Training techniques may be improving for elephants across Thailand, but that doesn’t mean cruelty in the industry is eradicated. Many camps no longer make their elephants perform for tourists, but entertainment facilities do still exist, and this is where cruel discipline techniques are often used.
How many elephants are abused in Thailand?
The number in Thailand has increased by almost a third over the last five years. WAP researchers assessed almost 3,000 elephants and found that more than three quarters were living in “severely cruel” conditions.
Do elephants get abused?
Young elephants are taken from their mothers and confined to a small place, then abused with bullhooks and bamboo sticks spiked with nails. They are also starved and deprived of sleep, in order to crush their spirits and become submissive to humans.
Is animal abuse legal in Thailand?
It prohibits neglect, torture, and uncaring transport of live animals. Neglect includes improper housing and transportation of animals, which can lead to injury and death. An offense is punishable by law, which may impose a two year-term in prison, and a fine of up to 40,000 baht (US$1,663), or both.
Are elephants protected in Thailand?
Wild elephants are protected in Thailand by national laws and the CITES Treaty.
Are elephant sanctuaries in Thailand ethical?
Sadly, there are many unethical elephant sanctuaries in Thailand. These organisations often promote themselves as being ‘ethical’, but in reality they are not. Tourists who visit the unethical elephant sanctuaries in Thailand are unknowingly contributing to these poor animals’ pain and hurt.
Does riding elephants hurt them?
You might see many articles that say riding elephants does not hurt the elephants. However, this is false. Many of the riding elephants we have rescued have spine problems and terrible wounds on their backs from carrying heavy loads.
How elephants are treated in Thailand?
Your options for visiting include: a single day, staying overnight or volunteering for a week. Here, elephants are treated like elephants and live within a herd – no riding, no tricks or performances.
Why are elephants abused?
Around the world, thousands of elephants have been abused for the entertainment of tourists. And they still are, despite travel bans. Captive elephants endure physical and psychological suffering to make them submissive enough to be used for performing, riding, bathing, and other tourist interactions.

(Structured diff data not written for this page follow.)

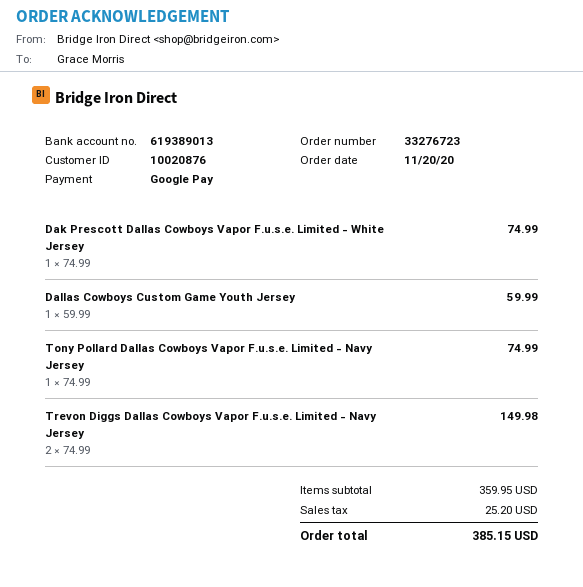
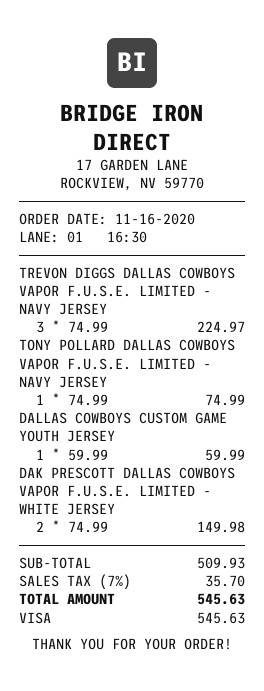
order date: 2020-11-20 -> 2020-11-16
payment method: Google Pay -> Visa
Dak Prescott Dallas Cowboys Vapor F.u.s.e. Limited - White Jersey: 1 x 74.99 = 74.99 -> 2 x 74.99 = 149.98
Trevon Diggs Dallas Cowboys Vapor F.u.s.e. Limited - Navy Jersey: 2 x 74.99 = 149.98 -> 3 x 74.99 = 224.97
subtotal: 359.95 -> 509.93
tax: 25.20 -> 35.70
total: 385.15 -> 545.63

Are elephants tortured in India?
“They torture the elephants to death, and after their death they light lamps and shed crocodile tears, as though they really feel sad for these elephants,” Iyer said. Ceremonial elephants are used in temples across India, but their presence is extensive in Kerala.

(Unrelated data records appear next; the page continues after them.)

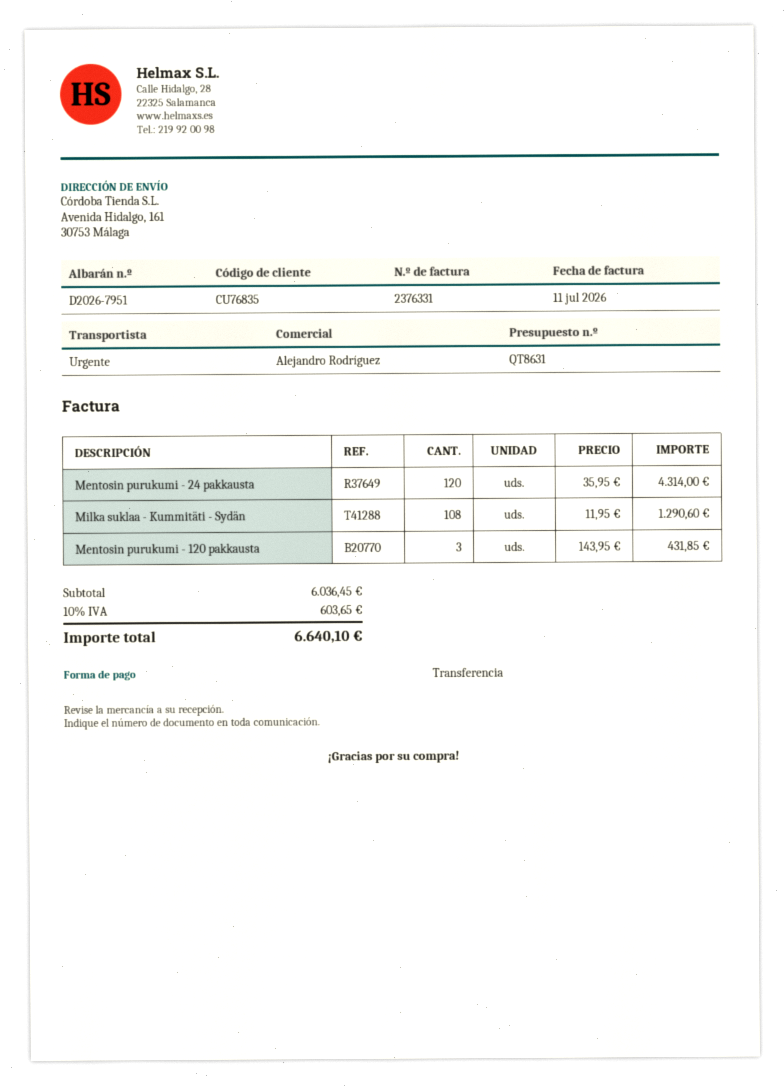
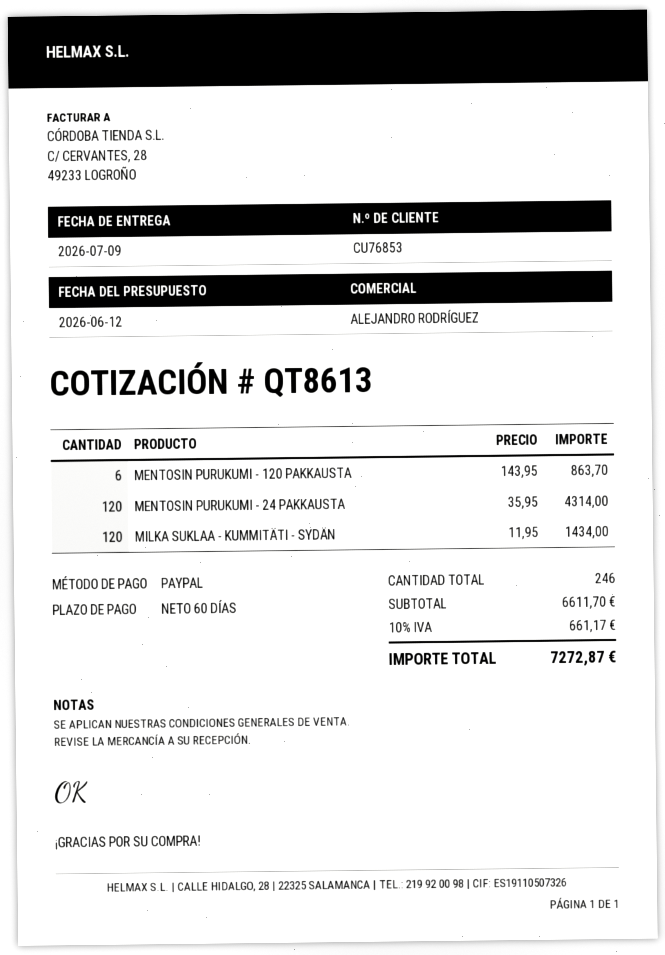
quote number: QT8631 -> QT8613
customer number: CU76835 -> CU76853
payment method: bank transfer -> PayPal
Milka suklaa - Kummitäti - Sydän: 108 x 11.95 = 1290.60 -> 120 x 11.95 = 1434.00
Mentosin purukumi - 120 pakkausta: 3 x 143.95 = 431.85 -> 6 x 143.95 = 863.70
subtotal: 6036.45 -> 6611.70
tax: 10% = 603.65 -> 10% = 661.17
total: 6640.10 -> 7272.87

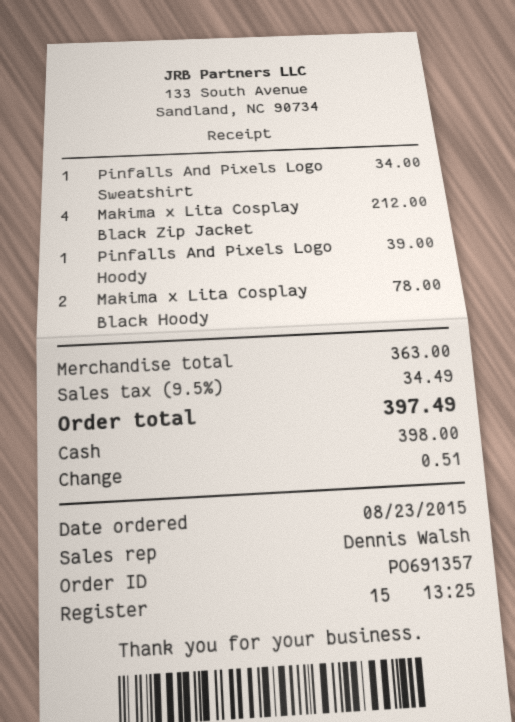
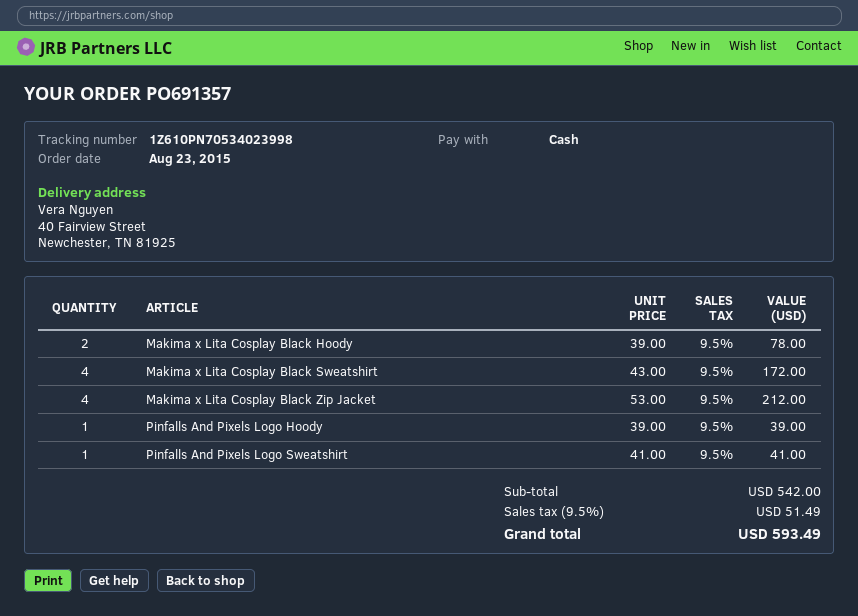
Pinfalls And Pixels Logo Sweatshirt: 1 for 34.00 -> 1 for 41.00
Makima x Lita Cosplay Black Sweatshirt: none -> 4 for 172.00
subtotal: 363.00 -> 542.00
tax: 9.5% = 34.49 -> 9.5% = 51.49
total: 397.49 -> 593.49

Are monkeys legal in Thailand?
A provision in Thai law permitted individuals to possess as many as two primates or other wild animais of the same species – « a potential pair to promote breeding » – even though their capture and sale was prohibited.
Is animal testing banned in Thailand?
While animal testing for cosmetics has been officially banned in 40 countries, the practice is still legal in most of the world, including Thailand.

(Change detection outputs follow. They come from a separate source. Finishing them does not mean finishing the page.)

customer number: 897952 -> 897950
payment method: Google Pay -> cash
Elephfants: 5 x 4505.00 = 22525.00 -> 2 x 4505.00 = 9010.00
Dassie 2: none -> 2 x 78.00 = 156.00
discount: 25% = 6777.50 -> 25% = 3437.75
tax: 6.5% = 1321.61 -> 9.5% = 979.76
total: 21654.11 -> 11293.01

How many cats are in Thailand?
The number of stray dogs and cats in Thailand is astronomical, and continues to rise. According to estimated figures from the Department of Livestock Development, the country had around 350,000 stray dogs and cats in 2007. Fast-forward to 2017, the number more than doubled to 860,000.
Why are elephants so special in Thailand?
Elephants abound in Thai art and popular culture. … The national symbol of Thailand, elephants are admired for their strength, endurance and intelligence. They have long had a role in Thai society; elephants were used in warfare centuries ago, and they also hauled logs and farm produce.
Do Thai people ride elephants?
Into The Wild elephant camp in Northern Thailand doesn’t offer rides either. But it does allow contact, in the form of bathing. It also allows tourists to walk into the jungle with the elephants, where they roam freely amongst the trees.
Do elephants roam free in Thailand?
Since the coronavirus pandemic accelerated in March, Khao Yai, Thailand’s oldest national park, has been closed to human visitors for the first time since it opened in 1962. Without the jeeps and the crowds, the park’s 300 or so elephants have been able to roam freely, venturing onto paths once packed with humans.